> _Work request_: Every line below from the one containing "WEIMAN SILVER CREAM" to the final line must be reproduced exactly, and no other line may appear in the answer.

> _Supplied entries_:

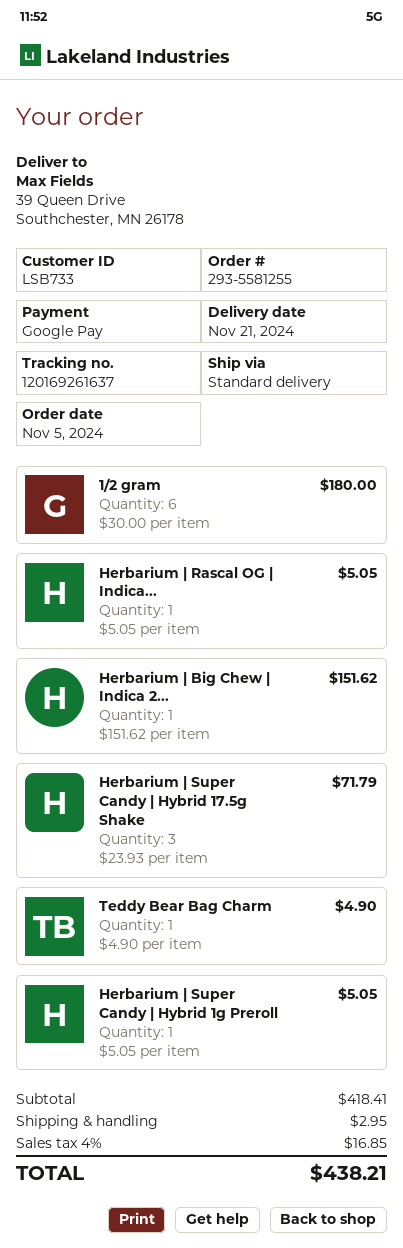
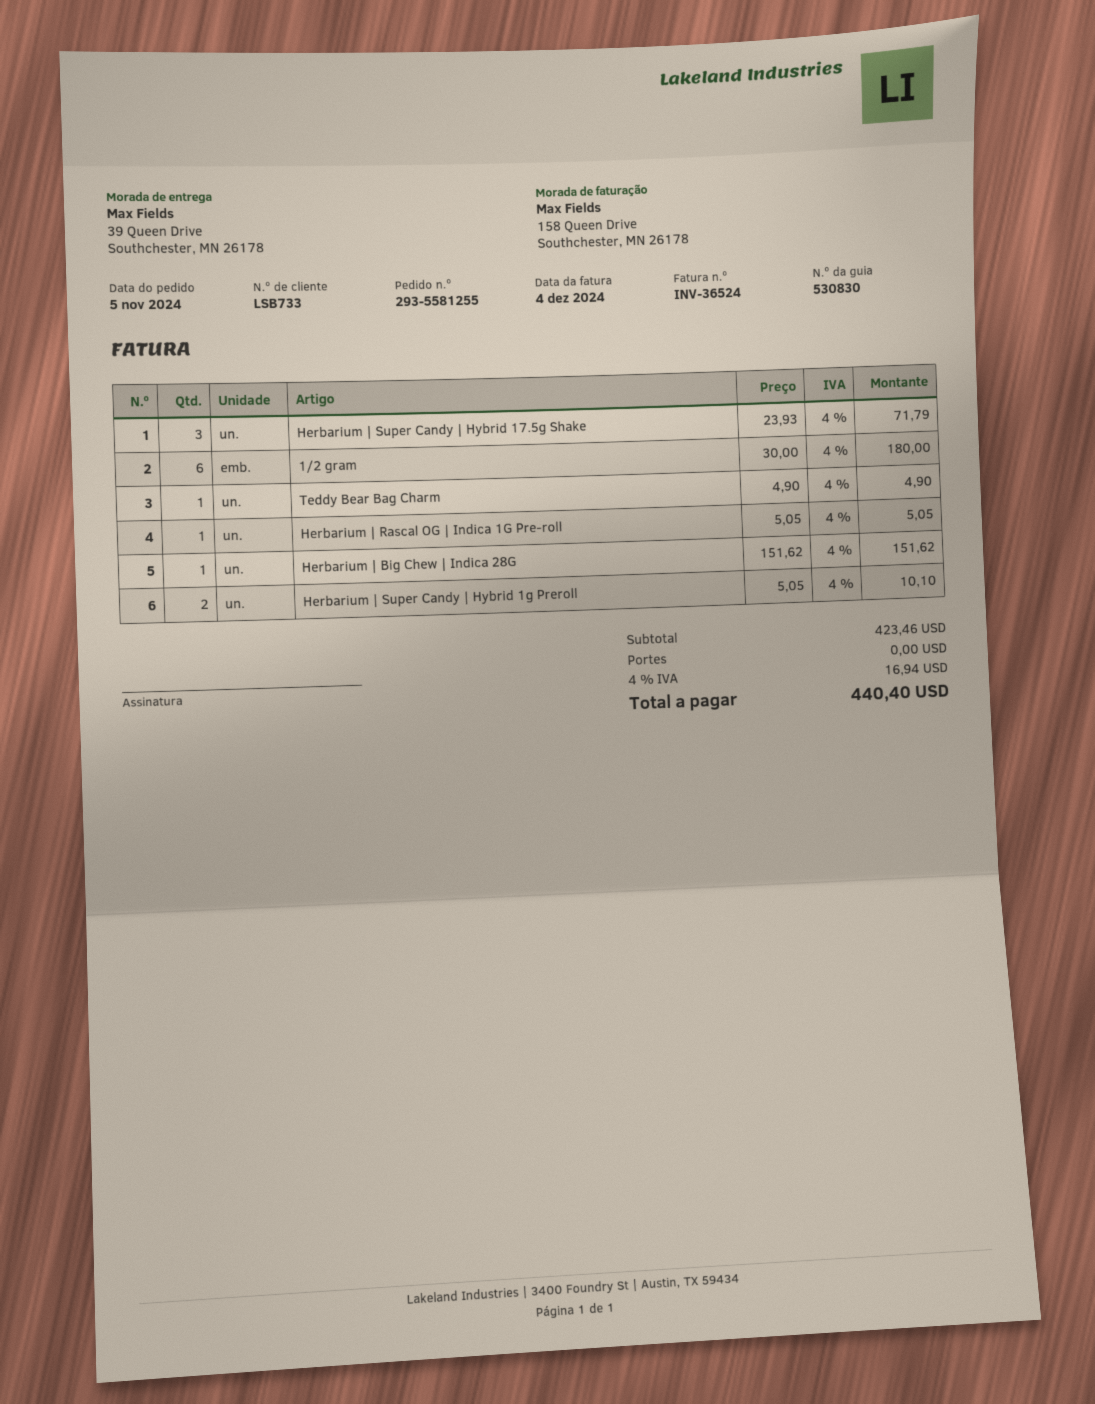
Herbarium | Super Candy | Hybrid 1g Preroll: 1 x 5.05 = 5.05 -> 2 x 5.05 = 10.10
subtotal: 418.41 -> 423.46
shipping: 2.95 -> 0.00
tax: 4% = 16.85 -> 4% = 16.94
total: 438.21 -> 440.40

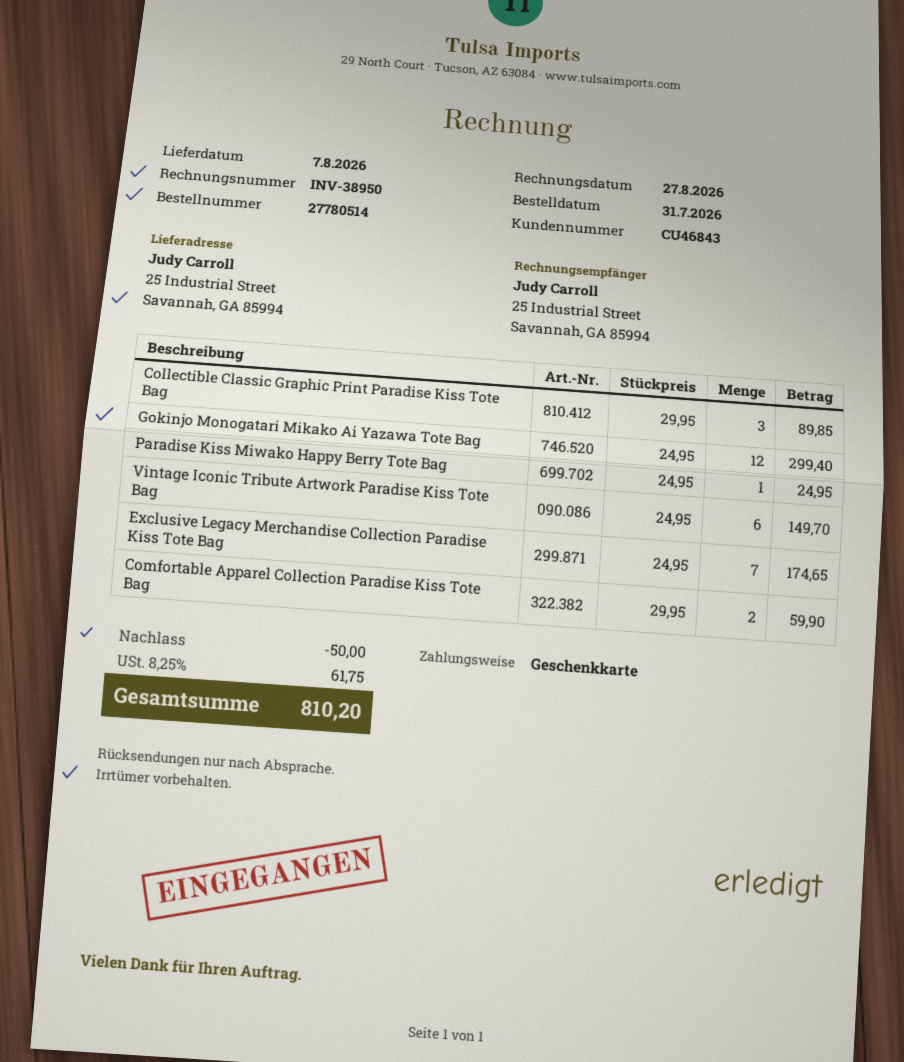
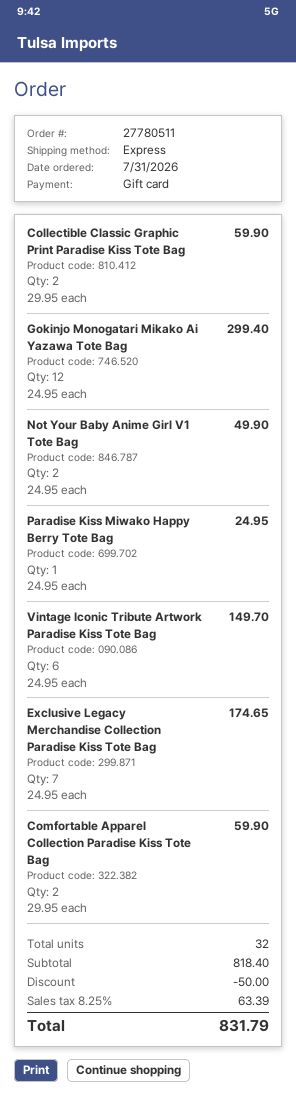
order number: 27780514 -> 27780511
Collectible Classic Graphic Print Paradise Kiss Tote Bag: 3 x 29.95 = 89.85 -> 2 x 29.95 = 59.90
Not Your Baby Anime Girl V1 Tote Bag: none -> 2 x 24.95 = 49.90
tax: 8.25% = 61.75 -> 8.25% = 63.39
total: 810.20 -> 831.79

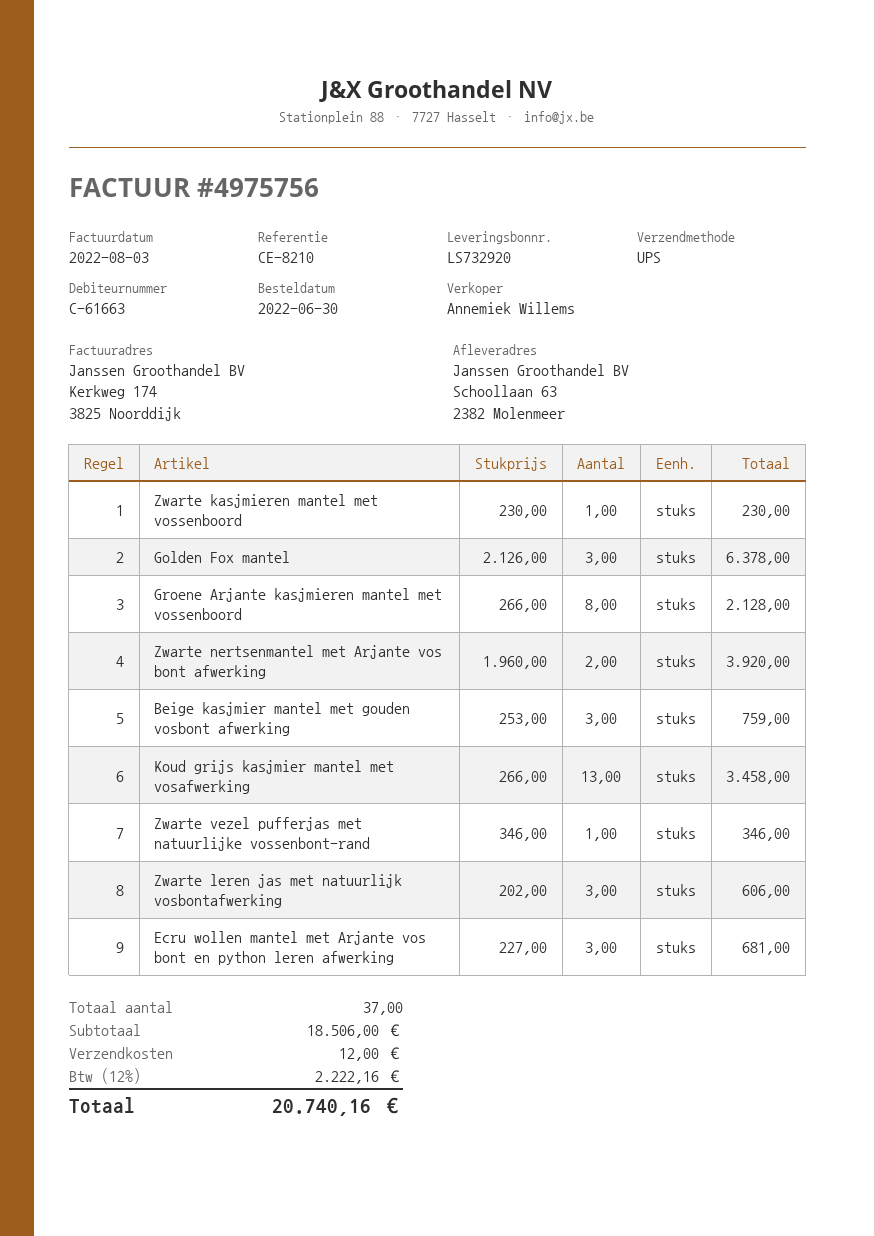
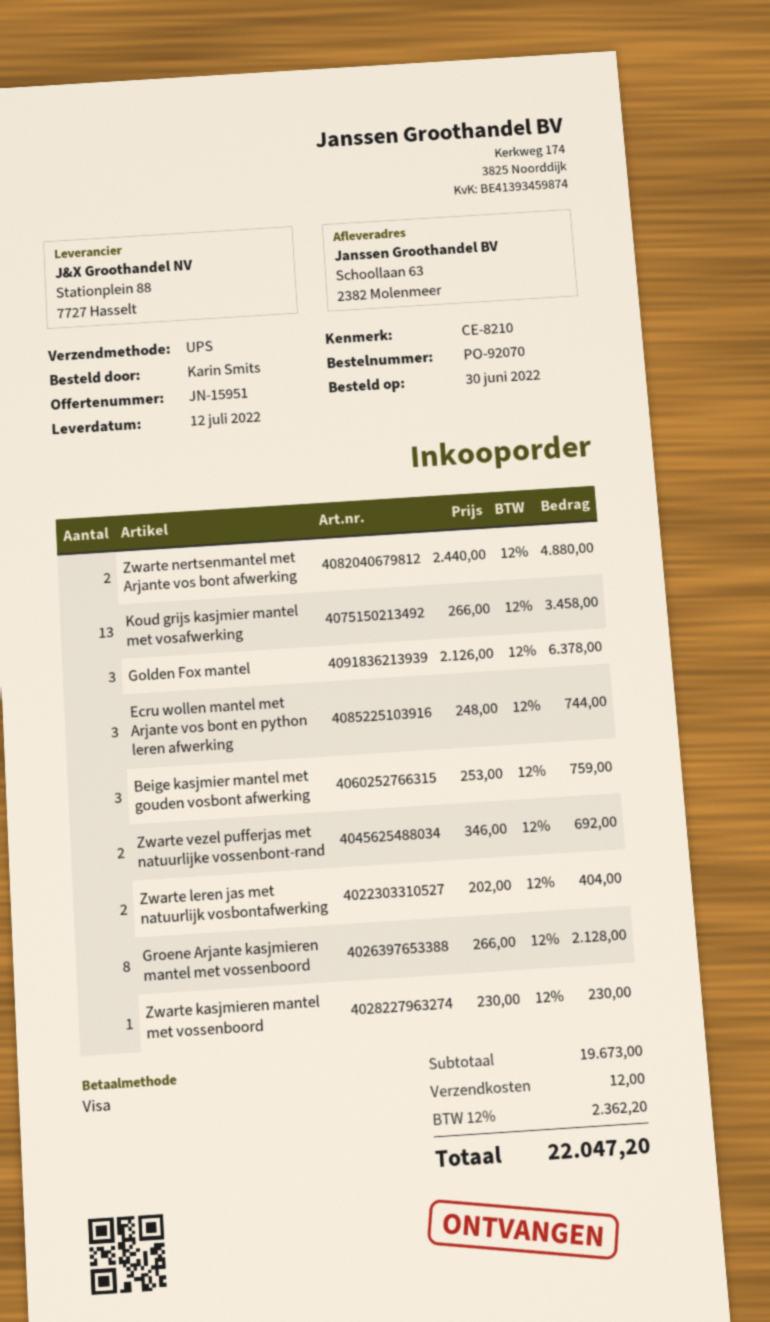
Zwarte nertsenmantel met Arjante vos bont afwerking: 2 x 1960.00 = 3920.00 -> 2 x 2440.00 = 4880.00
Zwarte vezel pufferjas met natuurlijke vossenbont-rand: 1 x 346.00 = 346.00 -> 2 x 346.00 = 692.00
Zwarte leren jas met natuurlijk vosbontafwerking: 3 x 202.00 = 606.00 -> 2 x 202.00 = 404.00
Ecru wollen mantel met Arjante vos bont en python leren afwerking: 3 x 227.00 = 681.00 -> 3 x 248.00 = 744.00
subtotal: 18506.00 -> 19673.00
tax: 12% = 2222.16 -> 12% = 2362.20
total: 20740.16 -> 22047.20

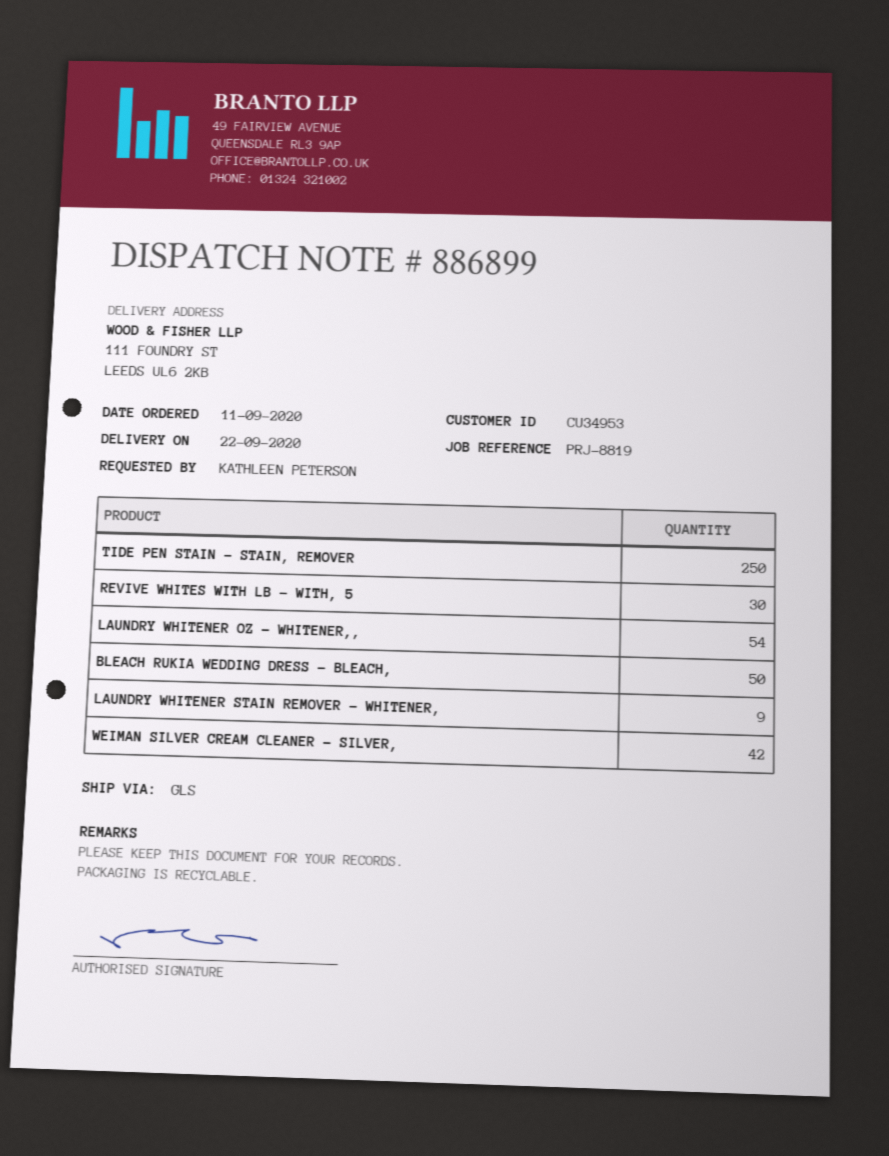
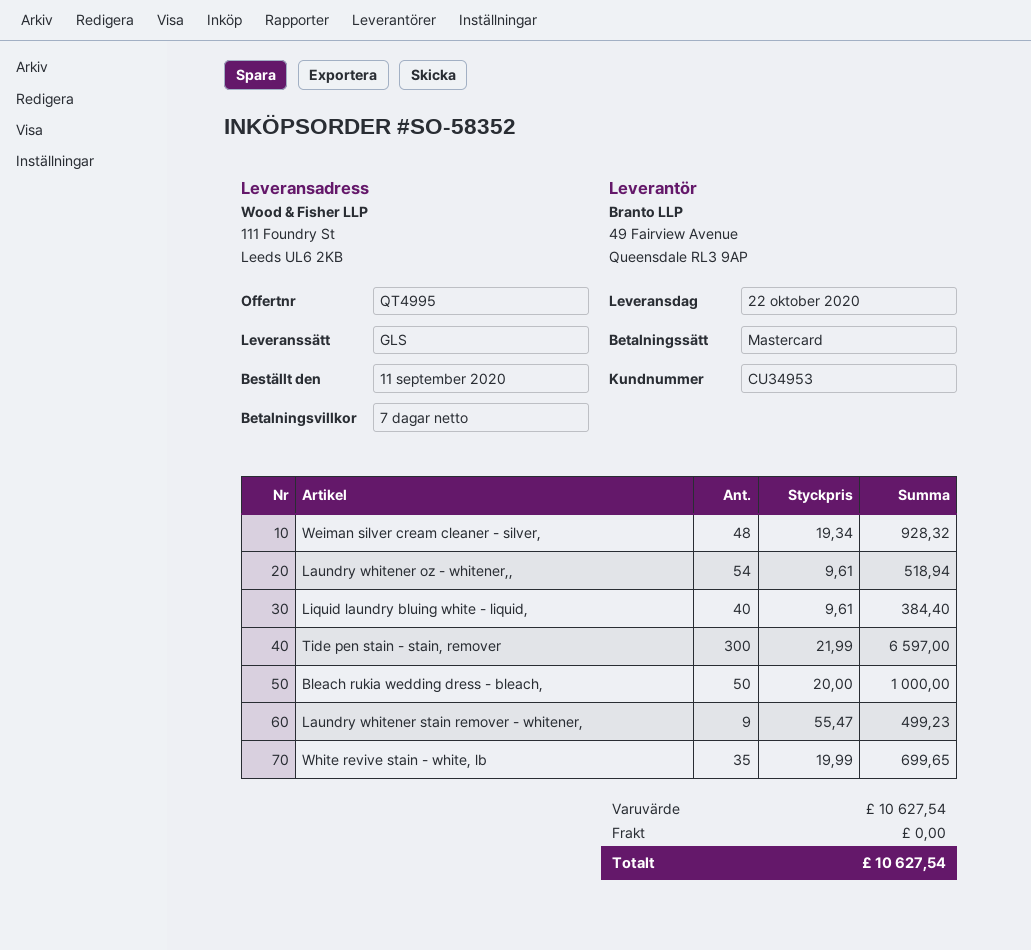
delivery date: 2020-09-22 -> 2020-10-22
TIDE PEN STAIN - STAIN, REMOVER: 250 -> 300
REVIVE WHITES WITH LB - WITH, 5: 30 -> none
WEIMAN SILVER CREAM CLEANER - SILVER,: 42 -> 48
Liquid laundry bluing white - liquid,: none -> 40
White revive stain - white, lb: none -> 35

> _Task solution_:
WEIMAN SILVER CREAM CLEANER - SILVER,: 42 -> 48
Liquid laundry bluing white - liquid,: none -> 40
White revive stain - white, lb: none -> 35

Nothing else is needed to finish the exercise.